Before-and-after change records:
·····

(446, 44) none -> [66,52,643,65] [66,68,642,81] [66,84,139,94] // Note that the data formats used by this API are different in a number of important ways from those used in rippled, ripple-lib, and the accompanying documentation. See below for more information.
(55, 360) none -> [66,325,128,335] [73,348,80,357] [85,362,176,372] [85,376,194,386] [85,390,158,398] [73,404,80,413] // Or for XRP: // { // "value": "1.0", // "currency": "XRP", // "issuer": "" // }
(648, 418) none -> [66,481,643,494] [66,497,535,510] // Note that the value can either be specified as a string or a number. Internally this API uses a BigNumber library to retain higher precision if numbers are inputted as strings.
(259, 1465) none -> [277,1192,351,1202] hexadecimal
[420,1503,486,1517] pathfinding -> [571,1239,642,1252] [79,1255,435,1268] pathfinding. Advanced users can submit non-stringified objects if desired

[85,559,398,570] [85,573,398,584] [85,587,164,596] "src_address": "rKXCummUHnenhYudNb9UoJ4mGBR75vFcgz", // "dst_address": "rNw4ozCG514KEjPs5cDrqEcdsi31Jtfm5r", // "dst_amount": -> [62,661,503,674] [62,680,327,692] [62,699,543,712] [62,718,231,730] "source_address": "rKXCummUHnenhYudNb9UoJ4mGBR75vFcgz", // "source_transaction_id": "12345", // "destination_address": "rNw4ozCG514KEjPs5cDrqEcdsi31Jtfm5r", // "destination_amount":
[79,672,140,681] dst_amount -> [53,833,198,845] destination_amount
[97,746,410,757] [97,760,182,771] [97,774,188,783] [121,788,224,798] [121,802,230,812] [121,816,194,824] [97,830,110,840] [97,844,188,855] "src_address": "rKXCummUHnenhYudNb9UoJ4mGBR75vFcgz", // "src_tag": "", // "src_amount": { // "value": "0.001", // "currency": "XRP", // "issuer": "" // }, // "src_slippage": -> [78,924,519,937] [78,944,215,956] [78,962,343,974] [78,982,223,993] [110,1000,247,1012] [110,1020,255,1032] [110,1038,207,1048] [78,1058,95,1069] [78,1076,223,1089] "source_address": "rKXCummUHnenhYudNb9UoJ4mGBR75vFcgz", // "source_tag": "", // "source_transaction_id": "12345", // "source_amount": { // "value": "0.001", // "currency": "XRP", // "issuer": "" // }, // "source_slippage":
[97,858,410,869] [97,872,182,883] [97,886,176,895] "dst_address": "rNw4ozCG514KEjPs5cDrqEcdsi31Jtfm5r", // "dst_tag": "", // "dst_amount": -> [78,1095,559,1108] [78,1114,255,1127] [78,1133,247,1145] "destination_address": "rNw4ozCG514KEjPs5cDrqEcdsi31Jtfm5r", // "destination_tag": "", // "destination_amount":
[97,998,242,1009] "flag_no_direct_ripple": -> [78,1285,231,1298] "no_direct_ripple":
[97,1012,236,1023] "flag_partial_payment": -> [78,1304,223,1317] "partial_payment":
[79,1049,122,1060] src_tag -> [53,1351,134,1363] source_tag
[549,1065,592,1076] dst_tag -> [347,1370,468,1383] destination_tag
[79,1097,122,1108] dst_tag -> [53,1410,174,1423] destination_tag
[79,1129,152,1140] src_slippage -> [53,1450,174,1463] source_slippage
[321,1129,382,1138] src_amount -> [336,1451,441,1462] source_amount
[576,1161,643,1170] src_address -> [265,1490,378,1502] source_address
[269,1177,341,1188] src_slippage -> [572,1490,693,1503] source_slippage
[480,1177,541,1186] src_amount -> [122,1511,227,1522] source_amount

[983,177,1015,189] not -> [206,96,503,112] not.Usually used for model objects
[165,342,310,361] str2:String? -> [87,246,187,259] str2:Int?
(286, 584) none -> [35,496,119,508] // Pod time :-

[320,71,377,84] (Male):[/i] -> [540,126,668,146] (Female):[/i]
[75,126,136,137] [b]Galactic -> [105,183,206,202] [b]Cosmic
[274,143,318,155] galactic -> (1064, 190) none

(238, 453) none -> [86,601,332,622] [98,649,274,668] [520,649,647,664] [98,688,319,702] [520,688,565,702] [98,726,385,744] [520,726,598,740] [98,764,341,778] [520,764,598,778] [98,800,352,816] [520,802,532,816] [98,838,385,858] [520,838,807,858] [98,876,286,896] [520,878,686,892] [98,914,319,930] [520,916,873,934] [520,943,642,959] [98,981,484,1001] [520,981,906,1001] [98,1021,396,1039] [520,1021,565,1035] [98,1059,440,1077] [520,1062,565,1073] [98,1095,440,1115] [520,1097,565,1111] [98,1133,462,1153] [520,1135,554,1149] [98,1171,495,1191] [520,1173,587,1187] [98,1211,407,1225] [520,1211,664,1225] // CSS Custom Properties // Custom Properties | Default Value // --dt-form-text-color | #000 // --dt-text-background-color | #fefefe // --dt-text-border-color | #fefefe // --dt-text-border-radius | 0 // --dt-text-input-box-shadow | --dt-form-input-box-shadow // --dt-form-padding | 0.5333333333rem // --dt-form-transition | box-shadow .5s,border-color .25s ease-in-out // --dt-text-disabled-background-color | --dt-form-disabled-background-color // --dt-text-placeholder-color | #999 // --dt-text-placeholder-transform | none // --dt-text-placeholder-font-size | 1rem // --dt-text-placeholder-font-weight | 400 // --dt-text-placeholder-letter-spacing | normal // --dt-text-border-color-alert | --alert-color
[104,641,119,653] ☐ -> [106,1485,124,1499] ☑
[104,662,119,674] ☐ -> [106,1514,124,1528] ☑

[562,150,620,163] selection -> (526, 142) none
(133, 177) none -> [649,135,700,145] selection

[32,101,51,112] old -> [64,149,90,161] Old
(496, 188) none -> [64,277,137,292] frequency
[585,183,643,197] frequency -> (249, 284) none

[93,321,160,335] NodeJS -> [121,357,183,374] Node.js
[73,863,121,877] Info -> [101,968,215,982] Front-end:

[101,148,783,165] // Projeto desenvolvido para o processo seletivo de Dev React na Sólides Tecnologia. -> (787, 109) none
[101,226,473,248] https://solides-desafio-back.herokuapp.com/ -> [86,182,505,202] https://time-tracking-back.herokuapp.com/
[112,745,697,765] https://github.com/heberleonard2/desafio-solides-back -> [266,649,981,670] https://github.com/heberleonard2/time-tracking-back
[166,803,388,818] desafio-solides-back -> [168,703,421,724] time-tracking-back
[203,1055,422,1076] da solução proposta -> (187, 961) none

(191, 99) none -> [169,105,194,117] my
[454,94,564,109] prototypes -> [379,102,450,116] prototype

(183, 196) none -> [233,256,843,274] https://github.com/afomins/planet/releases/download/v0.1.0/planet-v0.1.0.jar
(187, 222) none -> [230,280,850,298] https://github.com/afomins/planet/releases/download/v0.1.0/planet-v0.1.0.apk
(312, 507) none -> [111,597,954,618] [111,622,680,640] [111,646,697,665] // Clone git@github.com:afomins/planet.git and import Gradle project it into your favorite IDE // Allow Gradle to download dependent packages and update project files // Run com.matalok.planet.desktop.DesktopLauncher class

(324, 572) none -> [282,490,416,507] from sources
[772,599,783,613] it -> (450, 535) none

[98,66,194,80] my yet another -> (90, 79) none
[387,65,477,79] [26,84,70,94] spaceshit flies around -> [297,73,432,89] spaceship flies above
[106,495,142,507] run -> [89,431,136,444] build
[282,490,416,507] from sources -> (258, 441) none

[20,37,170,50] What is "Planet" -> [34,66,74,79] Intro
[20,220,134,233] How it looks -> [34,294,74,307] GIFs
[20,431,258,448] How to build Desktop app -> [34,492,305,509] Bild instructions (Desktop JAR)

·····

* [PROMPT]
Beginning with the line that contains "[32,101,51,112] old -> [64,149,90,161] Old" and ending with the last line of the data above, return those lines exactly and nothing else.

* [ANSWER]
[32,101,51,112] old -> [64,149,90,161] Old
(496, 188) none -> [64,277,137,292] frequency
[585,183,643,197] frequency -> (249, 284) none

[93,321,160,335] NodeJS -> [121,357,183,374] Node.js
[73,863,121,877] Info -> [101,968,215,982] Front-end:

[101,148,783,165] // Projeto desenvolvido para o processo seletivo de Dev React na Sólides Tecnologia. -> (787, 109) none
[101,226,473,248] https://solides-desafio-back.herokuapp.com/ -> [86,182,505,202] https://time-tracking-back.herokuapp.com/
[112,745,697,765] https://github.com/heberleonard2/desafio-solides-back -> [266,649,981,670] https://github.com/heberleonard2/time-tracking-back
[166,803,388,818] desafio-solides-back -> [168,703,421,724] time-tracking-back
[203,1055,422,1076] da solução proposta -> (187, 961) none

(191, 99) none -> [169,105,194,117] my
[454,94,564,109] prototypes -> [379,102,450,116] prototype

(183, 196) none -> [233,256,843,274] https://github.com/afomins/planet/releases/download/v0.1.0/planet-v0.1.0.jar
(187, 222) none -> [230,280,850,298] https://github.com/afomins/planet/releases/download/v0.1.0/planet-v0.1.0.apk
(312, 507) none -> [111,597,954,618] [111,622,680,640] [111,646,697,665] // Clone git@github.com:afomins/planet.git and import Gradle project it into your favorite IDE // Allow Gradle to download dependent packages and update project files // Run com.matalok.planet.desktop.DesktopLauncher class

(324, 572) none -> [282,490,416,507] from sources
[772,599,783,613] it -> (450, 535) none

[98,66,194,80] my yet another -> (90, 79) none
[387,65,477,79] [26,84,70,94] spaceshit flies around -> [297,73,432,89] spaceship flies above
[106,495,142,507] run -> [89,431,136,444] build
[282,490,416,507] from sources -> (258, 441) none

[20,37,170,50] What is "Planet" -> [34,66,74,79] Intro
[20,220,134,233] How it looks -> [34,294,74,307] GIFs
[20,431,258,448] How to build Desktop app -> [34,492,305,509] Bild instructions (Desktop JAR)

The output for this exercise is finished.